**Activity**
If a line in the entries contains the word "block", list it.

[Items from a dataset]
--------------------------------

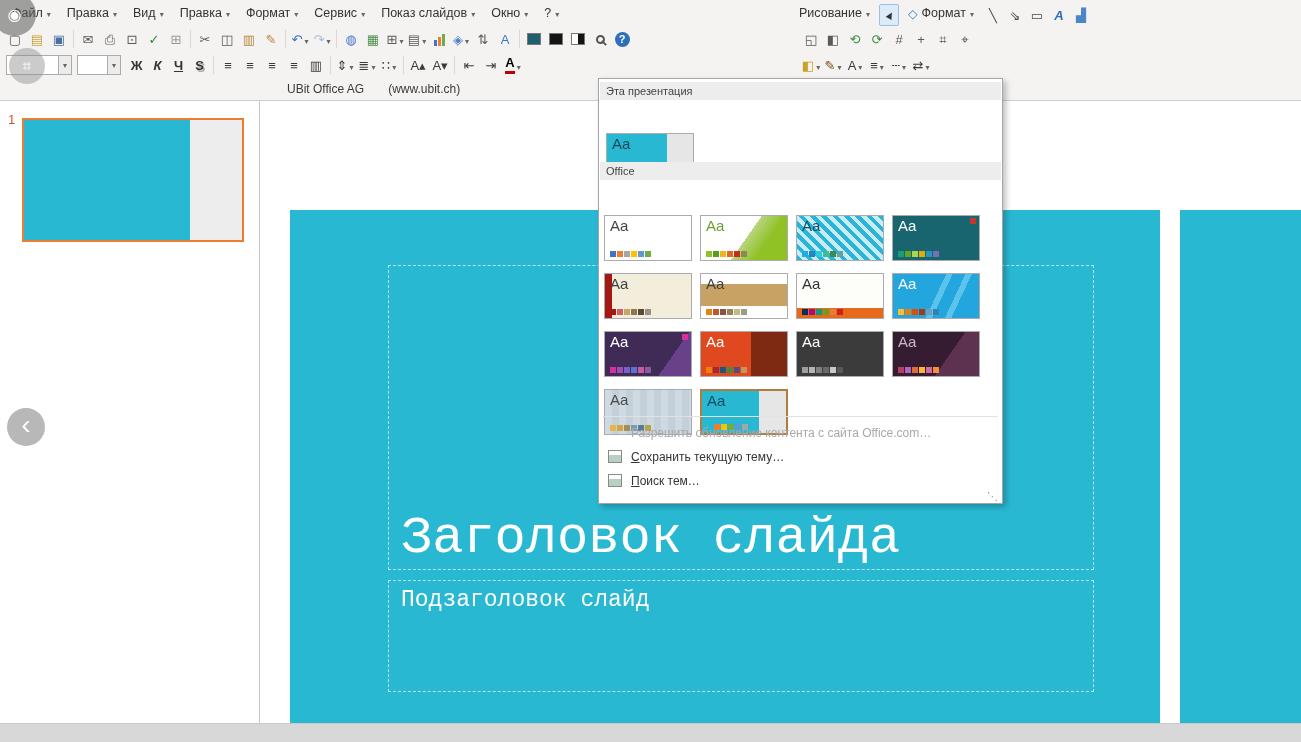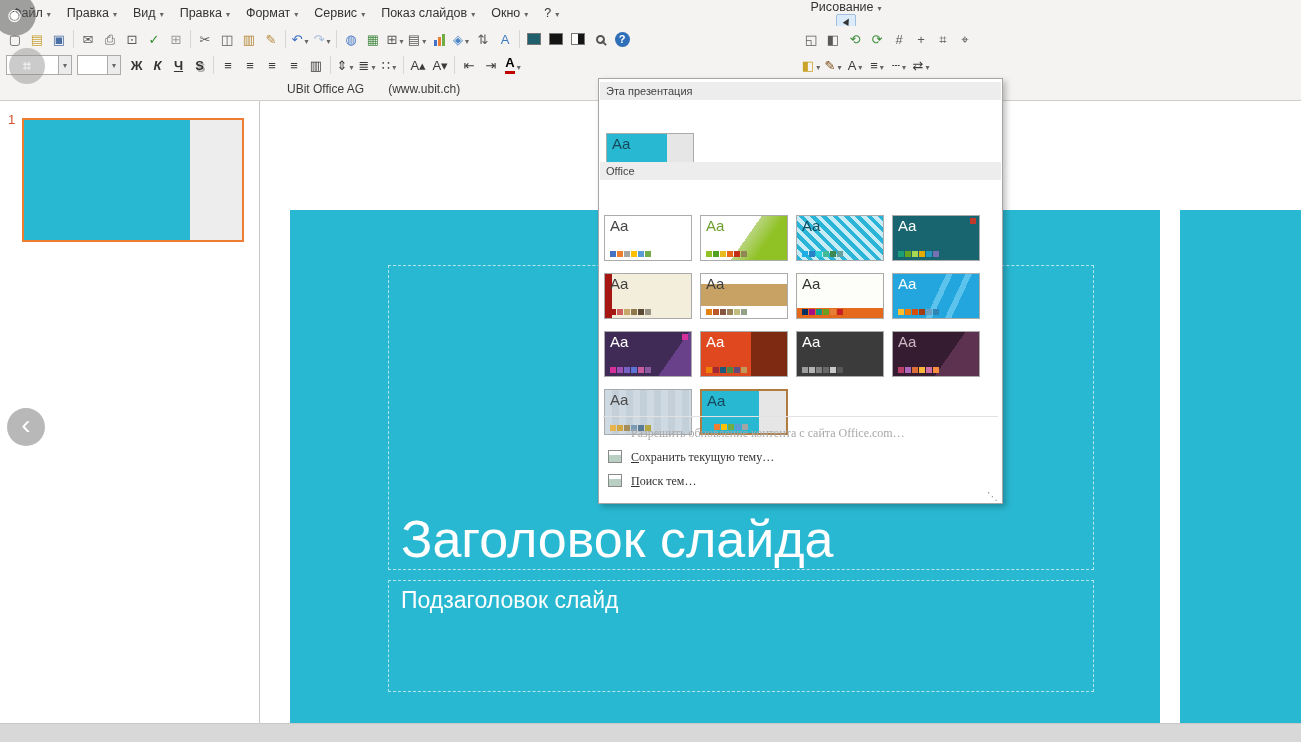--- a/index.html
+++ b/index.html
@@ -14,7 +14,7 @@
   .caret { display:inline-block; }
   .caret::after { content:"▾"; font-size:8px; color:#666; }
   .menu-item .caret { margin-left:4px; }
-  .mb-right { position:absolute; left:791px; top:0; height:26px; display:flex; align-items:center;flex-direction:column; }
+  .mb-right { position:absolute; left:791px; top:0; height:26px; display:flex; align-items:flex-end; }
   .tool-btn { display:inline-flex; align-items:center; justify-content:center; min-width:20px; height:22px; margin:0 1px; border-radius:2px; cursor:pointer; }
   .tool-btn.pressed { background:#dcebfa; border:1px solid #9ebfde; }
   .cursor-g { display:inline-block; transform:rotate(-60deg); font-size:11px; color:#333; }

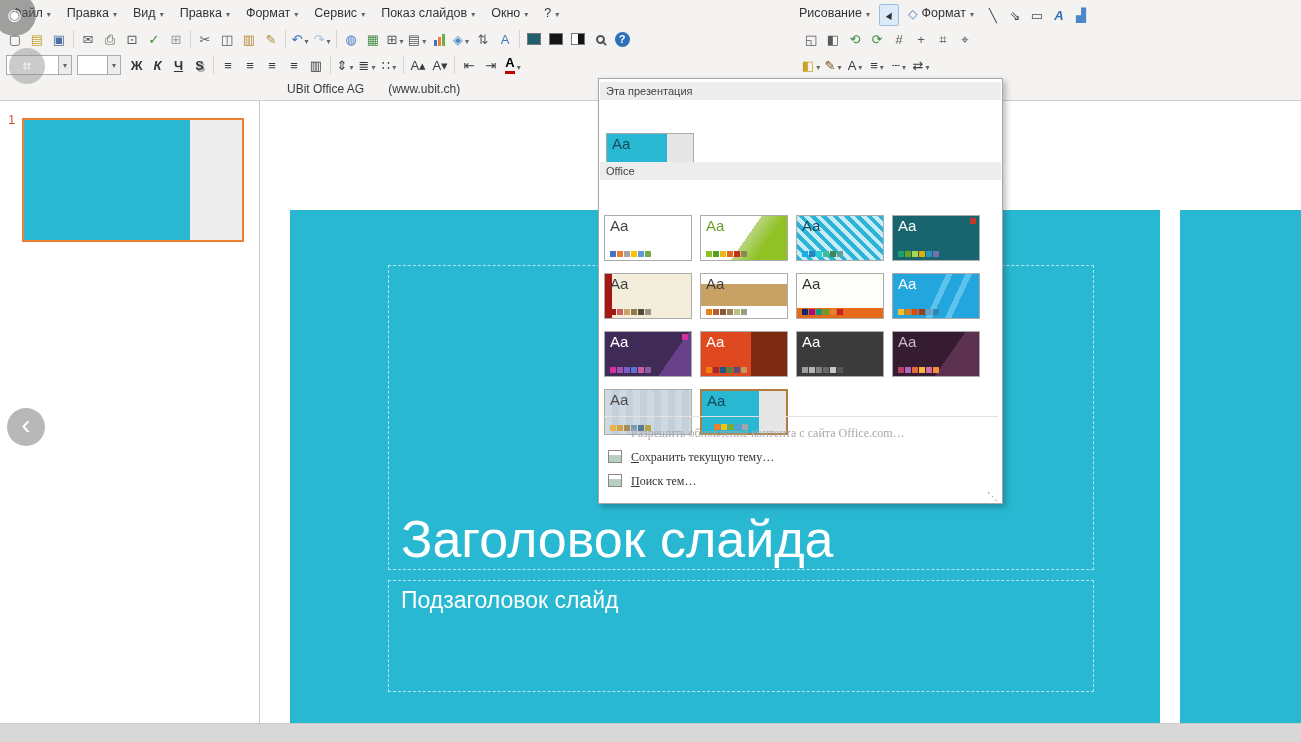--- a/index.html
+++ b/index.html
@@ -90,7 +90,7 @@
   #current-thumb { left:7px; top:27px; }
   #themes-grid { position:absolute; inset:0; }
   .dd-hr { position:absolute; top:337px; left:4px; right:4px; border-top:1px solid #e2e2e2; }
-  #themes-links { position:absolute; top:342px; left:0; right:0;font-family:Liberation Serif, serif; }
+  #themes-links { position:absolute; top:342px; left:0; right:0; }
   .menu-link { height:24px; display:flex; align-items:center; padding-left:32px; font-size:12px; color:#333; position:relative; cursor:pointer; }
   .menu-link.disabled { color:#a8a8a8; cursor:default; }
   .link-ic { position:absolute; left:9px; top:5px; width:14px; height:13px; border:1px solid #8a8a8a; background:linear-gradient(180deg,#ffffff 40%,#b9cfc3 40%); }

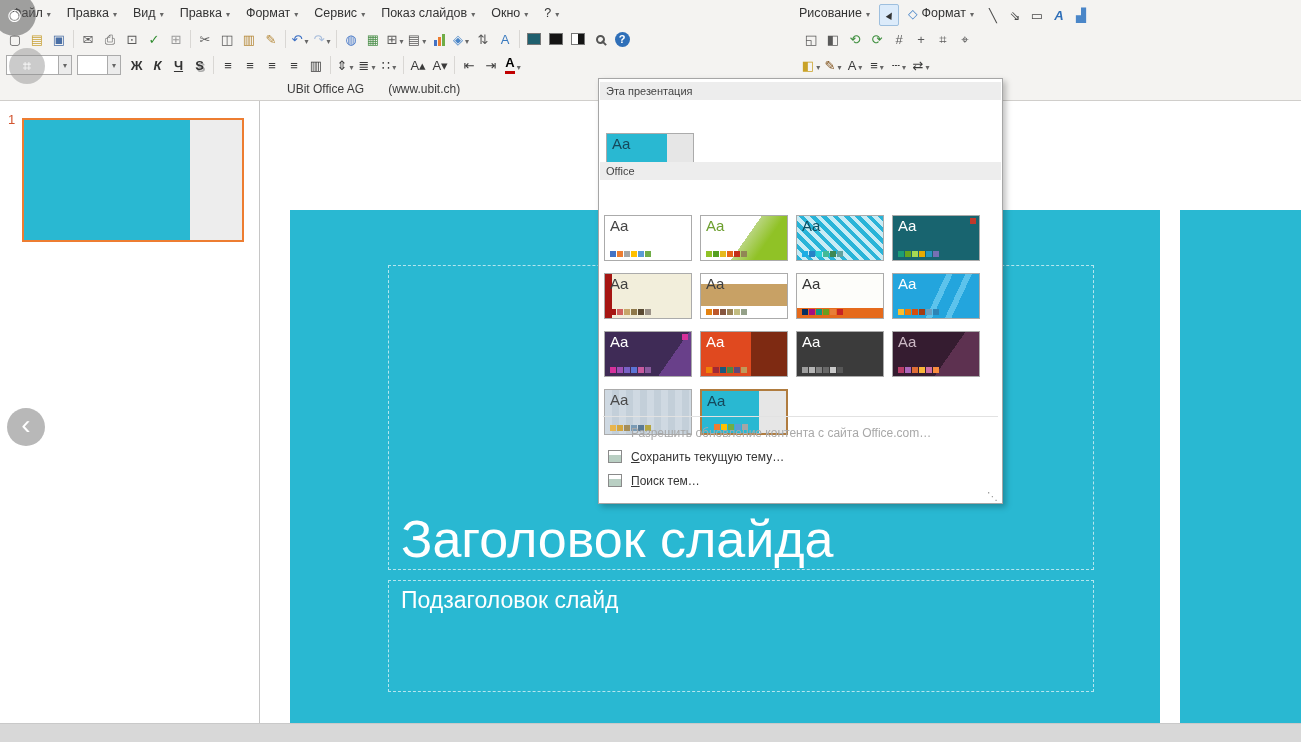--- a/index.html
+++ b/index.html
@@ -67,7 +67,7 @@
   .thumb { position:absolute; left:22px; top:17px; width:222px; height:124px; cursor:pointer; }
 
   
-  .slide-main { position:absolute; left:290px; top:140px; width:870px; height:583px; background:#fff; z-index:1; }
+  .slide-main { position:absolute; left:290px; top:140px; width:870px; height:583px; background:#fff; z-index:1;font-family:Liberation Mono, monospace; }
   .slide-accent { position:absolute; left:0; top:70px; width:100%; height:513px; }
   .ph-title { position:absolute; left:98px; top:125px; width:706px; height:305px; border:1px dashed rgba(255,255,255,.65); display:flex; align-items:flex-end; cursor:text; }
   .ph-title .t { padding:0 12px 2px; font-size:52px; font-weight:300; color:#fff; line-height:1.05; white-space:nowrap; }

--------------------------------

**Answer box**
   .caret { display:inline-block; }
   .cursor-g { display:inline-block; transform:rotate(-60deg); font-size:11px; color:#333; }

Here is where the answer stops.